(MATERIAL FOR THE TASK begins)
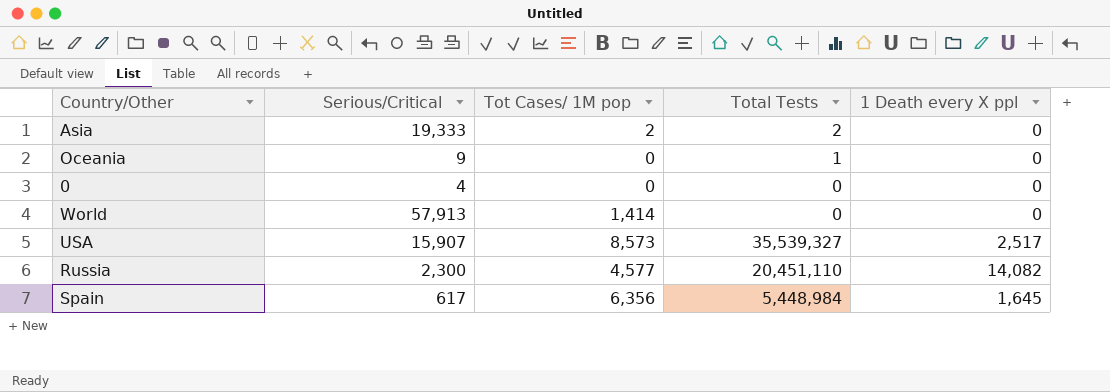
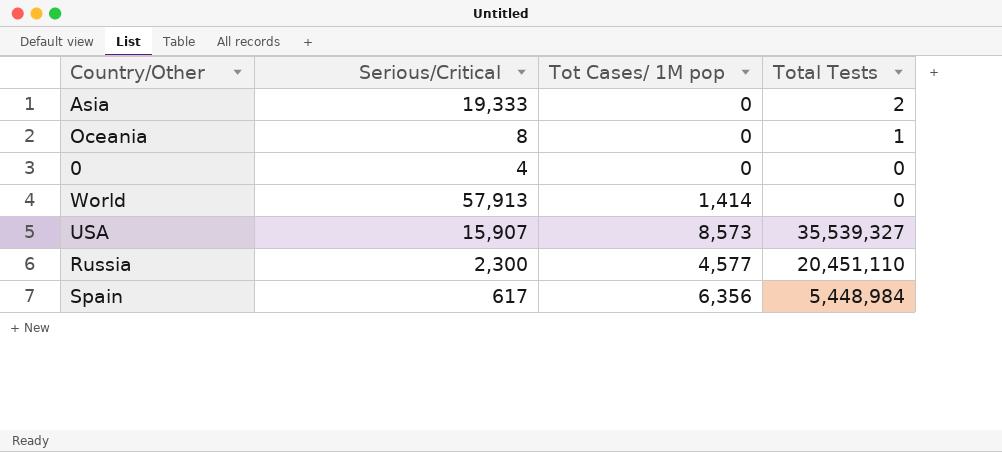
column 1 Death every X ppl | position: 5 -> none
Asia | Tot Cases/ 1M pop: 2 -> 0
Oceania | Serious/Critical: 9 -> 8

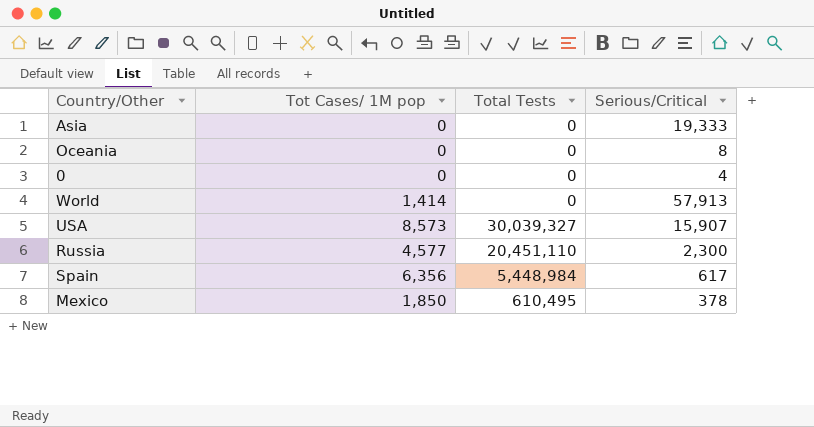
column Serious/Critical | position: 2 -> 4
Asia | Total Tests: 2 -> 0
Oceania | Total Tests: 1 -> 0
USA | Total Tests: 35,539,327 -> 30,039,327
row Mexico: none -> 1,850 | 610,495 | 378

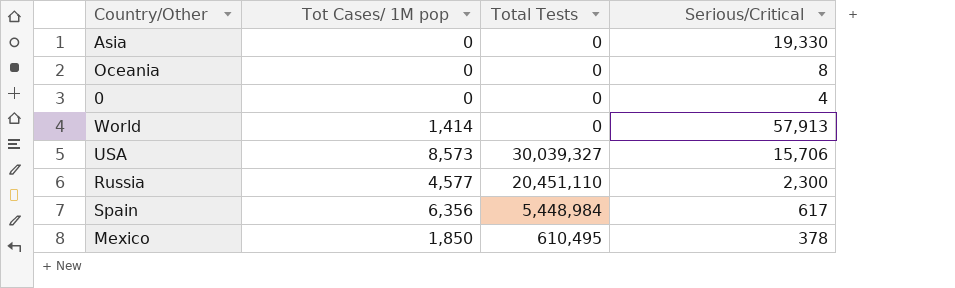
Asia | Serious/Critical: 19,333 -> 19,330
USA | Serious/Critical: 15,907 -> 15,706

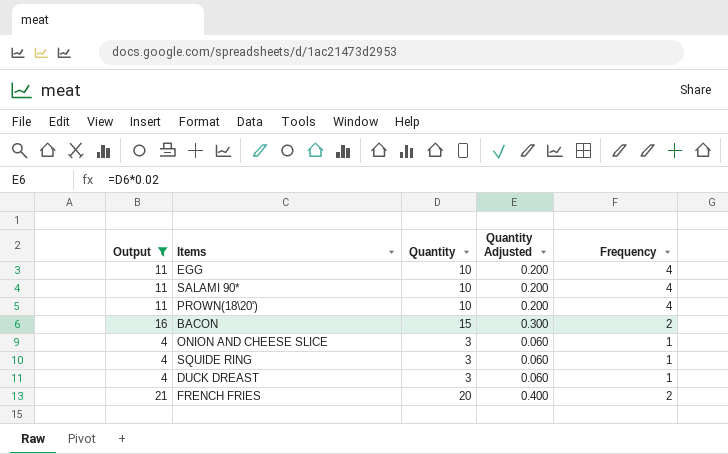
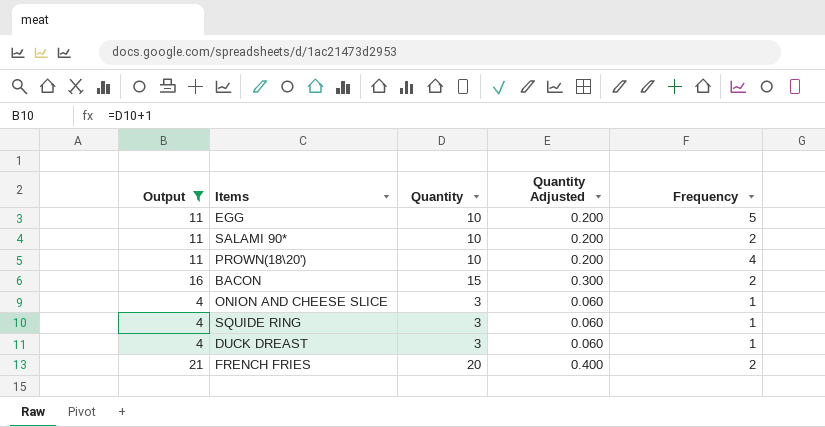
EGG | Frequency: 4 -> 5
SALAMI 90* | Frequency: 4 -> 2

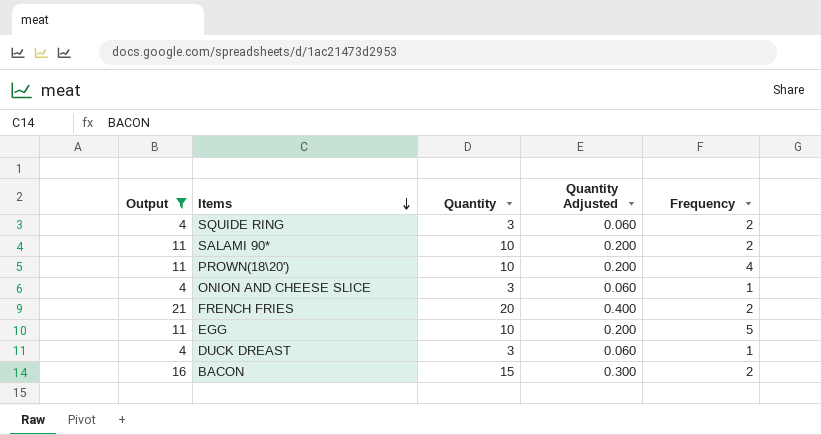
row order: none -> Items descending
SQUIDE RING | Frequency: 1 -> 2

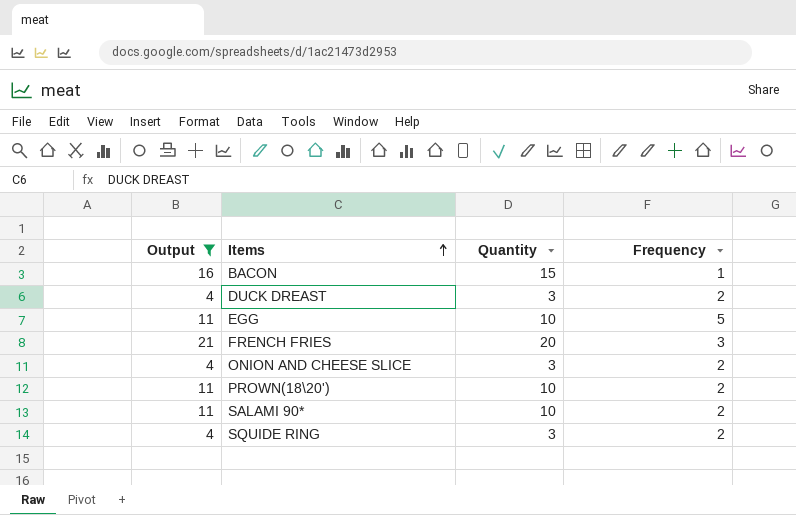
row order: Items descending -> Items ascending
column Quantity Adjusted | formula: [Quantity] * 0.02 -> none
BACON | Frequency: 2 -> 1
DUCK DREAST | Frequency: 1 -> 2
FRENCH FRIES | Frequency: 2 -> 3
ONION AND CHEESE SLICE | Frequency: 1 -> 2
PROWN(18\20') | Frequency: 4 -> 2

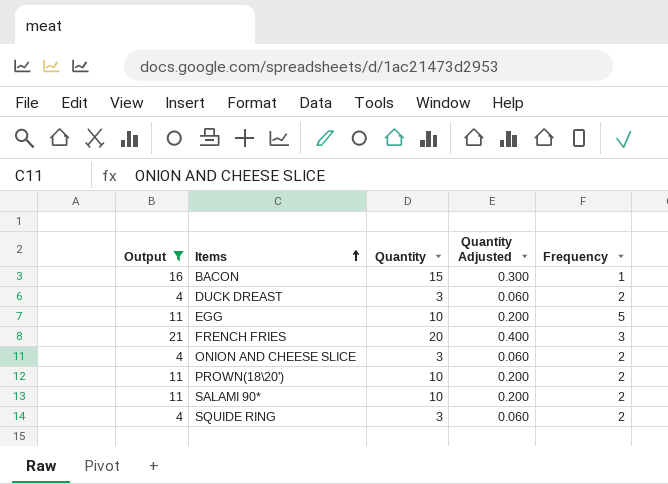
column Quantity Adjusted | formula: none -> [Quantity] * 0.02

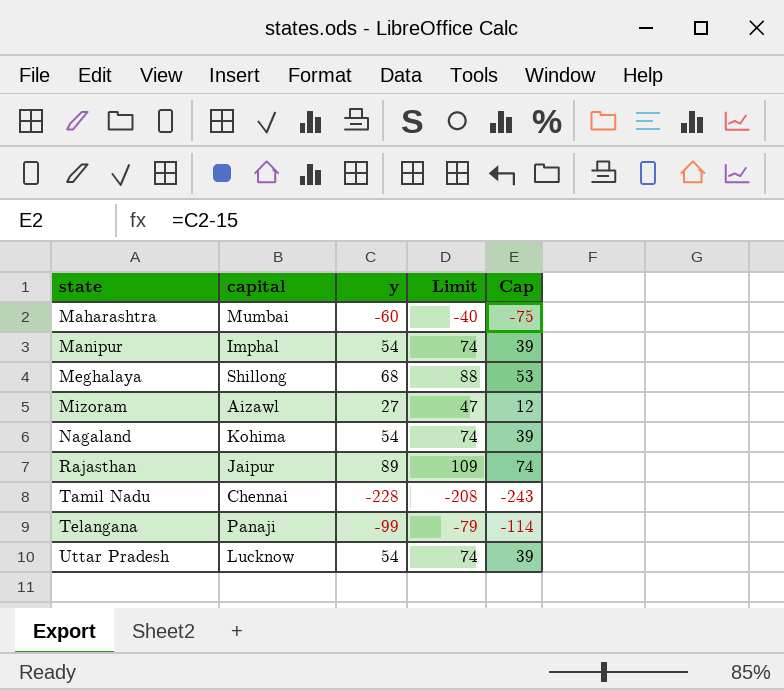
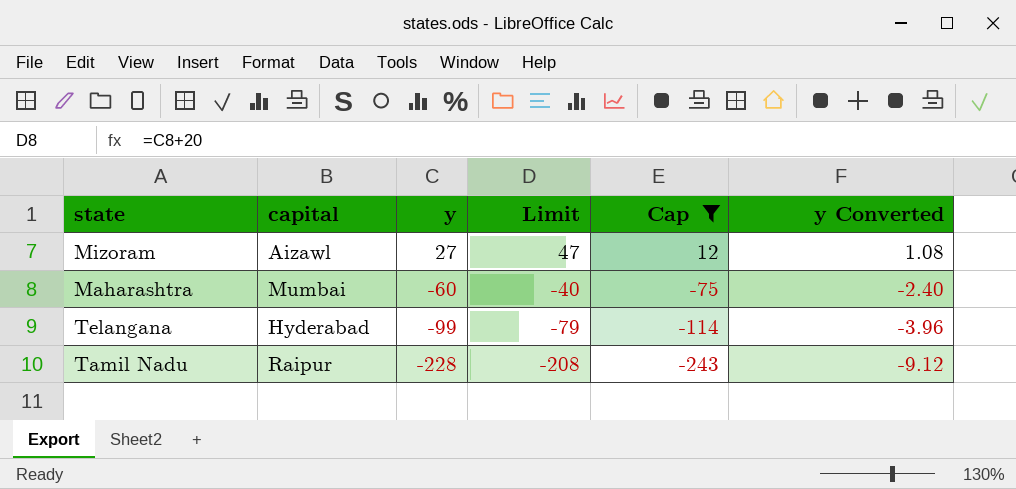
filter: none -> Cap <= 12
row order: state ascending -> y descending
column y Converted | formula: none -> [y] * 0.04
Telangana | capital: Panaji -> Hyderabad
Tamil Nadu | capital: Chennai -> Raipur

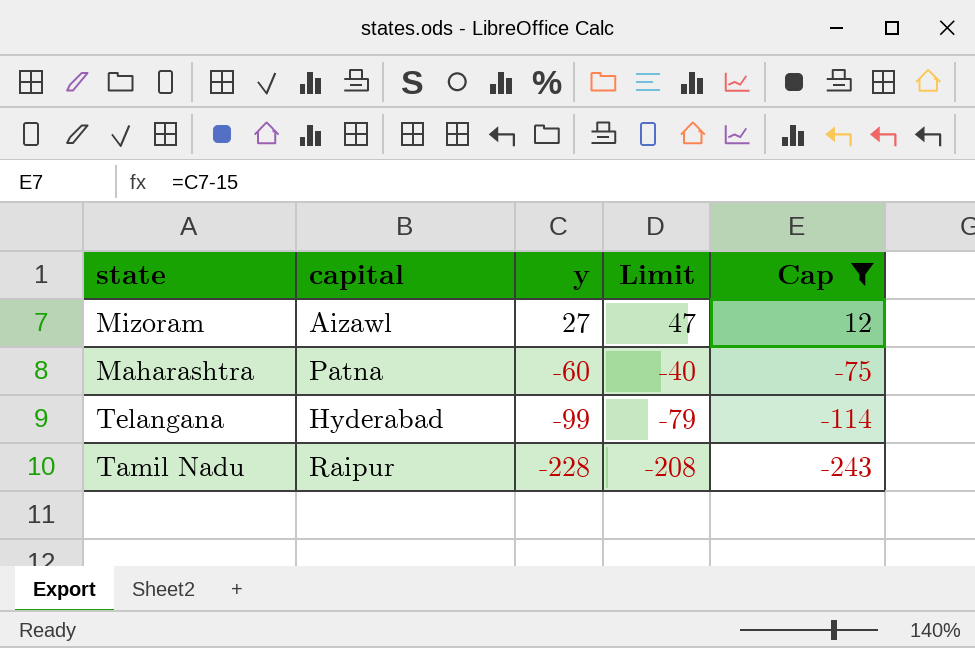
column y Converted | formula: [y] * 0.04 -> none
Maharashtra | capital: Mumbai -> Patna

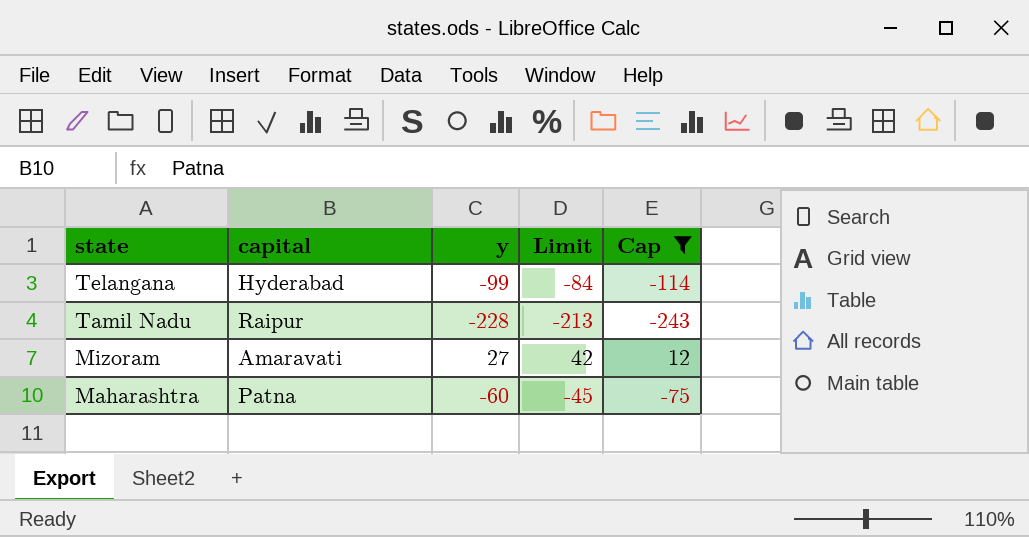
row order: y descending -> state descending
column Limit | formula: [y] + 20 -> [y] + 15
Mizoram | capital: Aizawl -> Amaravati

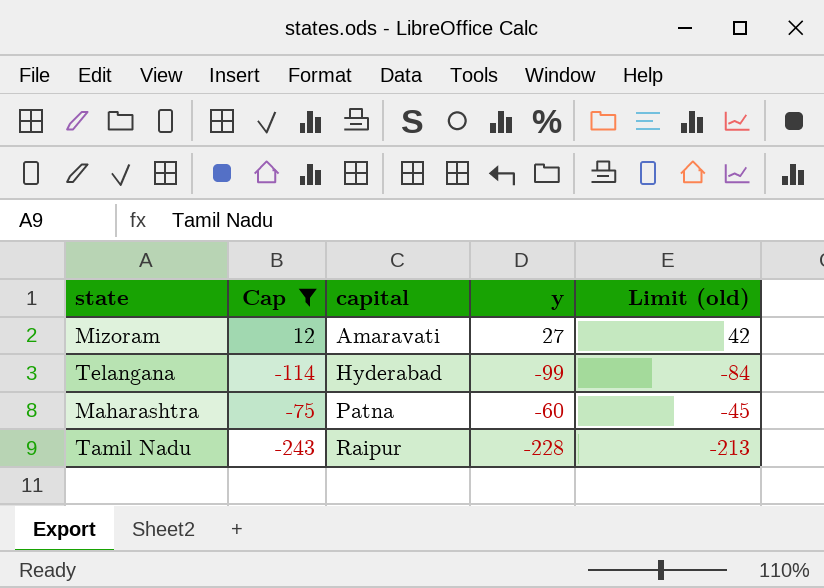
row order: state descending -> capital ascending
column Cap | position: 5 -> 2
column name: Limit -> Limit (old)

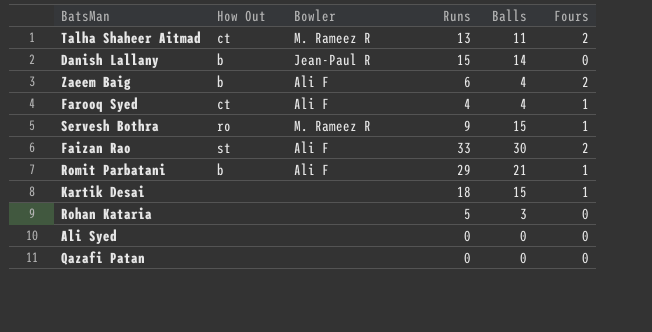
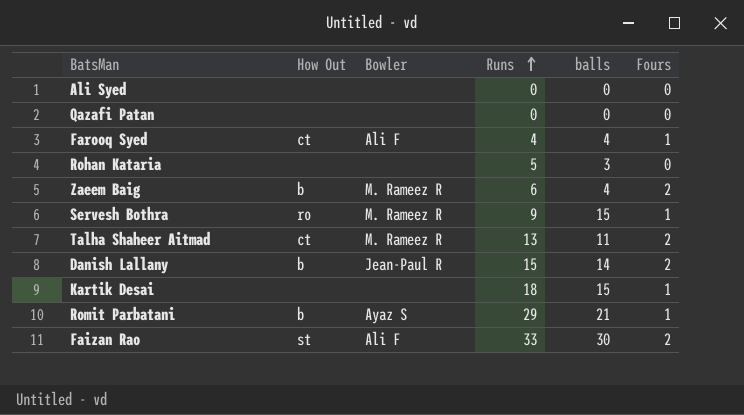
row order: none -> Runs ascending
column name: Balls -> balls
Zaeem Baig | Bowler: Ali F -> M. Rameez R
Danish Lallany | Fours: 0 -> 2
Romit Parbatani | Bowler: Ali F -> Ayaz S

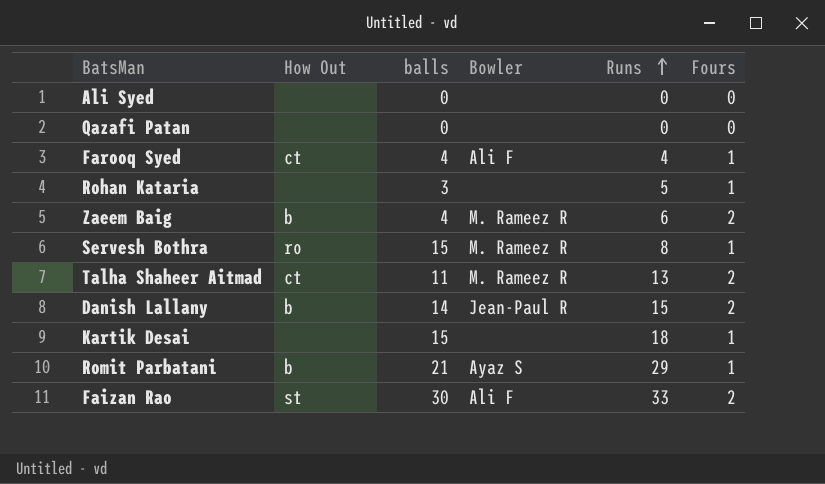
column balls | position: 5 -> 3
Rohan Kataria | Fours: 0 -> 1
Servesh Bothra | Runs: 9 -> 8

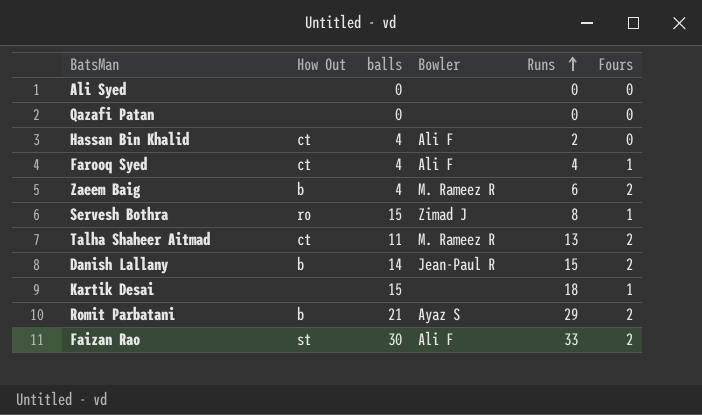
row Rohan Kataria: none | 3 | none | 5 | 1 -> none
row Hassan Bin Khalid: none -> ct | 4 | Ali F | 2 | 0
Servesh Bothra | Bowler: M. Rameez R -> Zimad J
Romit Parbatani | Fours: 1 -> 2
(MATERIAL FOR THE TASK ends)
From the line with "Telangana | capital: Panaji -> Hyderabad" to the final line of the records, inclusive, set down the lines exactly and add nothing; leave every picture out.

Telangana | capital: Panaji -> Hyderabad
Tamil Nadu | capital: Chennai -> Raipur

column y Converted | formula: [y] * 0.04 -> none
Maharashtra | capital: Mumbai -> Patna

row order: y descending -> state descending
column Limit | formula: [y] + 20 -> [y] + 15
Mizoram | capital: Aizawl -> Amaravati

row order: state descending -> capital ascending
column Cap | position: 5 -> 2
column name: Limit -> Limit (old)

row order: none -> Runs ascending
column name: Balls -> balls
Zaeem Baig | Bowler: Ali F -> M. Rameez R
Danish Lallany | Fours: 0 -> 2
Romit Parbatani | Bowler: Ali F -> Ayaz S

column balls | position: 5 -> 3
Rohan Kataria | Fours: 0 -> 1
Servesh Bothra | Runs: 9 -> 8

row Rohan Kataria: none | 3 | none | 5 | 1 -> none
row Hassan Bin Khalid: none -> ct | 4 | Ali F | 2 | 0
Servesh Bothra | Bowler: M. Rameez R -> Zimad J
Romit Parbatani | Fours: 1 -> 2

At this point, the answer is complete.